Oleh: Riezky Andhika Pradana
SIAPA mengira bahwa di balik gamis putih, dan sorban tebal yang selalu melilit di kepala pria yang selalu berjalan dengan gagah ke masjid setiap lima kali sehari ini adalah seorang Raja Metal Indonesia. Ia bahkan pernah membuat serangkaian sensasi dan langkah fenomenal dalam kancah musik metal nasional.
Dialah Irfan Sembiring yang kini seluruh waktunya digunakan untuk mengabdi kepada Allah SWT. Baginya, masjid adalah rumah, sehari-hari Irfan berada di rumah Allah tersebut meski bukan pada waktu-waktu sholat. Beberapa tahun silam, saya sering menginap di rumah teman di Cinere, Selatan Jakarta, yang kebetulan dekat dengan rumah Irfan di Komplek AL. Saat itulah saya berkesempatan untuk dekat dengan idola saya semasa duduk di bangku SMP ini.
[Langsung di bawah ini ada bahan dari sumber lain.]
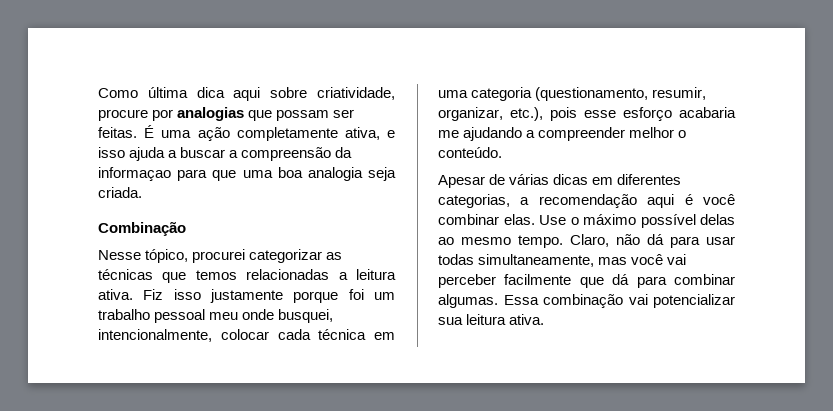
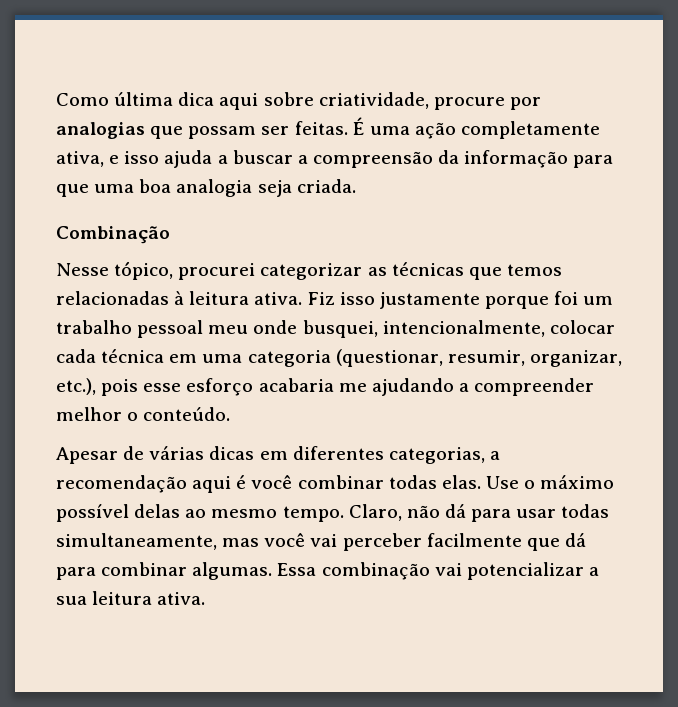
- É uma ação completamente ativa, e isso ajuda a buscar a compreensão da informaçao para que uma boa analogia seja criada.
+ É uma ação completamente ativa, e isso ajuda a buscar a compreensão da informação para que uma boa analogia seja criada.
- Nesse tópico, procurei categorizar as técnicas que temos relacionadas a leitura ativa.
+ Nesse tópico, procurei categorizar as técnicas que temos relacionadas à leitura ativa.
- Fiz isso justamente porque foi um trabalho pessoal meu onde busquei, intencionalmente, colocar cada técnica em uma categoria (questionamento, resumir, organizar, etc.), pois esse esforço acabaria me ajudando a compreender melhor o conteúdo.
+ Fiz isso justamente porque foi um trabalho pessoal meu onde busquei, intencionalmente, colocar cada técnica em uma categoria (questionar, resumir, organizar, etc.), pois esse esforço acabaria me ajudando a compreender melhor o conteúdo.
- Apesar de várias dicas em diferentes categorias, a recomendação aqui é você combinar elas.
+ Apesar de várias dicas em diferentes categorias, a recomendação aqui é você combinar todas elas.
- Essa combinação vai potencializar sua leitura ativa.
+ Essa combinação vai potencializar a sua leitura ativa.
Kalau lagi tidak keliling dunia untuk berdakwah, di Jakarta, ia biasa nongkrong di Masjid Imam Bonjol, atau Masjid Al-Ittihad di dekat Cinere Mall. Kerjaannya kalau nggak Ibadah, dzikir qalbi, dakwah, dan nongkrong. Kalau nongkrong pun obrolannya nggak bakal jauh dari keagungan Allah, meski sesekali diselingi dengan ngobrol musik, terutama musik rock. “Orang Islam itu kalo di Masjid ibarat ikan dalam air,” ujarnya berkali-kali kepada saya yang pendosa ini.
Pria kelahiran Surabaya, 2 Maret 1970 ini kerap keliling untuk berdakwah dari masjid ke masjid bersama jamaah yang yang bermarkas di Masjid Jami Kebun Jeruk (Jakarta Barat) ini. Wajah Irfan yang bersinar, memang jauh berbeda dengan keadaannya 20 tahun silam. Sewaktu bandnya, Rotor masih berjaya, hidupnya memang urakan dan tidak pernah nongkrong di rumah Allah.
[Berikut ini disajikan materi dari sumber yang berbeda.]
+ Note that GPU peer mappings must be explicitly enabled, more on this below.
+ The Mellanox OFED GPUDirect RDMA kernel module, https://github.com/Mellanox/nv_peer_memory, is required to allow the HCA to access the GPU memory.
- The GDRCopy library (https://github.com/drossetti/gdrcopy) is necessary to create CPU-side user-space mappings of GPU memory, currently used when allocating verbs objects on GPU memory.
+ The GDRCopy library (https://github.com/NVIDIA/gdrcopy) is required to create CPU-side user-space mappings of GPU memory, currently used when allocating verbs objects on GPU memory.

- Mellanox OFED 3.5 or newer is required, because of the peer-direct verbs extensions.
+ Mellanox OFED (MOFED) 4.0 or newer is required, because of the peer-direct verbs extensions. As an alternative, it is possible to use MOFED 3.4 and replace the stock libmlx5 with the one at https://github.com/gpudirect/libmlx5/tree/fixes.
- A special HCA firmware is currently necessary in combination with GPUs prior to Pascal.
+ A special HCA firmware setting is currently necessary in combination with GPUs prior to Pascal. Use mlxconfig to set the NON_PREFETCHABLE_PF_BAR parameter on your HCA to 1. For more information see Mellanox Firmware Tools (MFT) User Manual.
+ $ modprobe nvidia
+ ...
Baiklah, kini kita mundur ke belakang, siapakah Irfan Sembiring itu? Dia adalah seorang pionir thrash metal, pendiri band Rotor yang sangat disegani di era 90-an. Dan yang patut dicatat, Rotor adalah band thrash metal Indonesia yang pertama kali masuk dapur rekaman. Saat itu merekam lagu tidak semudah/semurah sekarang.
Sebelum Rotor berdiri, pada akhir era 80-an, Irfan bermain untuk Sucker Head, yang juga mengusung thrash metal. Rotor sendiri di bentuk tahun 1992 setelah Irfan merasa konsep musik Sucker Head masih kurang ekstrem baginya. Nama Rotor digunakan karena sesuai dengan musik yang dimainkannya, yaitu cepat bak baling-baling pesawat.
Sebelum memiliki album, dan memainkan lagu sendiri, Rotor masih bermain lagu Sepultura, dedengkot metal asal Brazil. Adalah Judapran yang kemudian bergabung dengan Rotor, setelah ditinggal dua personil sebelumnya. Bersama Juda (Bass) dan Bakkar Bufthaim (Drums), Irfan menggarap rekaman live di studio One Feel dengan cara purba alias tradisional. Hanya dengan dua track, left-right, yang isinya gitar dan drum, tanpa vocalnya, dan bermodal kaset demo itulah, Irfan menyodorkan konsep musiknya ke label-label rekaman besar dan hasilnya tentu saja gagal! Musik yang dimainkan Rotor masih dianggap ekstra-ekstrim zaman itu.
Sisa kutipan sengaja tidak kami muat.